*** Opening Data for this task ***

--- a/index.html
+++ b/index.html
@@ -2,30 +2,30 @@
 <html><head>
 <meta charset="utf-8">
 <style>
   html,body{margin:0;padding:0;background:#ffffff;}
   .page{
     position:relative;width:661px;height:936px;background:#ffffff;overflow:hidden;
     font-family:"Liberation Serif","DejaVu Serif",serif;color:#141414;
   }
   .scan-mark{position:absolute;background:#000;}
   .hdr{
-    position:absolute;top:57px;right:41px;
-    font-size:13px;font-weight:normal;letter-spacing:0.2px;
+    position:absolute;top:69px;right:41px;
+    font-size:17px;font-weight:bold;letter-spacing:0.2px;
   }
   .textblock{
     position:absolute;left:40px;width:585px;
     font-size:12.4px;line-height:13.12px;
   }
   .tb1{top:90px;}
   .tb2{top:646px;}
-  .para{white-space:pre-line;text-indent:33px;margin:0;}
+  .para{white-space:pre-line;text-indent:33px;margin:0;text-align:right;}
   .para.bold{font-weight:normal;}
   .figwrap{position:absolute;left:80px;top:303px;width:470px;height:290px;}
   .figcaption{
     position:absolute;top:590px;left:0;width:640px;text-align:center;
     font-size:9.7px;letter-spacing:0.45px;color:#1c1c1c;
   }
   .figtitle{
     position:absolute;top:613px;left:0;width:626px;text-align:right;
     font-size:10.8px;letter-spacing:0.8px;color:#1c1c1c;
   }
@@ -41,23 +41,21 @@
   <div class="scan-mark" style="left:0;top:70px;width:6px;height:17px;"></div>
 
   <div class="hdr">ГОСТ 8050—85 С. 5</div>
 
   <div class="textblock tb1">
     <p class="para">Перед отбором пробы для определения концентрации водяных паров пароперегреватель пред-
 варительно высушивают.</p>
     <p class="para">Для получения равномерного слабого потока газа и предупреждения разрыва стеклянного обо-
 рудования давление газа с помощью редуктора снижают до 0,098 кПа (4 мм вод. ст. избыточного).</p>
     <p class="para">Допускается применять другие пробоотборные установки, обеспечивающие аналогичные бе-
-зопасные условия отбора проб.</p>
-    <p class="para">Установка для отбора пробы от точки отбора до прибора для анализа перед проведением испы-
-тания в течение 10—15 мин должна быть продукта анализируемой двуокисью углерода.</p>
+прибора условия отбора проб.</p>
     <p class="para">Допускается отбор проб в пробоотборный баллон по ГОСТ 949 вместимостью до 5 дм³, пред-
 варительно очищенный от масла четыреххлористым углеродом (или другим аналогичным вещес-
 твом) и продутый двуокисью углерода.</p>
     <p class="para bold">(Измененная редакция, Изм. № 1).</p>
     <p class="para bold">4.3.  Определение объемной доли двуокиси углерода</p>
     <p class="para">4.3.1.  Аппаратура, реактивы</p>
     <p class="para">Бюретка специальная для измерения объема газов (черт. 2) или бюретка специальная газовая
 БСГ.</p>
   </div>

*** Closing Data for this task ***

> **What you should do**
Each of the entries above needs to be given again exactly.

> **Result of the exercise**
--- a/index.html
+++ b/index.html
@@ -2,30 +2,30 @@
 <html><head>
 <meta charset="utf-8">
 <style>
   html,body{margin:0;padding:0;background:#ffffff;}
   .page{
     position:relative;width:661px;height:936px;background:#ffffff;overflow:hidden;
     font-family:"Liberation Serif","DejaVu Serif",serif;color:#141414;
   }
   .scan-mark{position:absolute;background:#000;}
   .hdr{
-    position:absolute;top:57px;right:41px;
-    font-size:13px;font-weight:normal;letter-spacing:0.2px;
+    position:absolute;top:69px;right:41px;
+    font-size:17px;font-weight:bold;letter-spacing:0.2px;
   }
   .textblock{
     position:absolute;left:40px;width:585px;
     font-size:12.4px;line-height:13.12px;
   }
   .tb1{top:90px;}
   .tb2{top:646px;}
-  .para{white-space:pre-line;text-indent:33px;margin:0;}
+  .para{white-space:pre-line;text-indent:33px;margin:0;text-align:right;}
   .para.bold{font-weight:normal;}
   .figwrap{position:absolute;left:80px;top:303px;width:470px;height:290px;}
   .figcaption{
     position:absolute;top:590px;left:0;width:640px;text-align:center;
     font-size:9.7px;letter-spacing:0.45px;color:#1c1c1c;
   }
   .figtitle{
     position:absolute;top:613px;left:0;width:626px;text-align:right;
     font-size:10.8px;letter-spacing:0.8px;color:#1c1c1c;
   }
@@ -41,23 +41,21 @@
   <div class="scan-mark" style="left:0;top:70px;width:6px;height:17px;"></div>
 
   <div class="hdr">ГОСТ 8050—85 С. 5</div>
 
   <div class="textblock tb1">
     <p class="para">Перед отбором пробы для определения концентрации водяных паров пароперегреватель пред-
 варительно высушивают.</p>
     <p class="para">Для получения равномерного слабого потока газа и предупреждения разрыва стеклянного обо-
 рудования давление газа с помощью редуктора снижают до 0,098 кПа (4 мм вод. ст. избыточного).</p>
     <p class="para">Допускается применять другие пробоотборные установки, обеспечивающие аналогичные бе-
-зопасные условия отбора проб.</p>
-    <p class="para">Установка для отбора пробы от точки отбора до прибора для анализа перед проведением испы-
-тания в течение 10—15 мин должна быть продукта анализируемой двуокисью углерода.</p>
+прибора условия отбора проб.</p>
     <p class="para">Допускается отбор проб в пробоотборный баллон по ГОСТ 949 вместимостью до 5 дм³, пред-
 варительно очищенный от масла четыреххлористым углеродом (или другим аналогичным вещес-
 твом) и продутый двуокисью углерода.</p>
     <p class="para bold">(Измененная редакция, Изм. № 1).</p>
     <p class="para bold">4.3.  Определение объемной доли двуокиси углерода</p>
     <p class="para">4.3.1.  Аппаратура, реактивы</p>
     <p class="para">Бюретка специальная для измерения объема газов (черт. 2) или бюретка специальная газовая
 БСГ.</p>
   </div>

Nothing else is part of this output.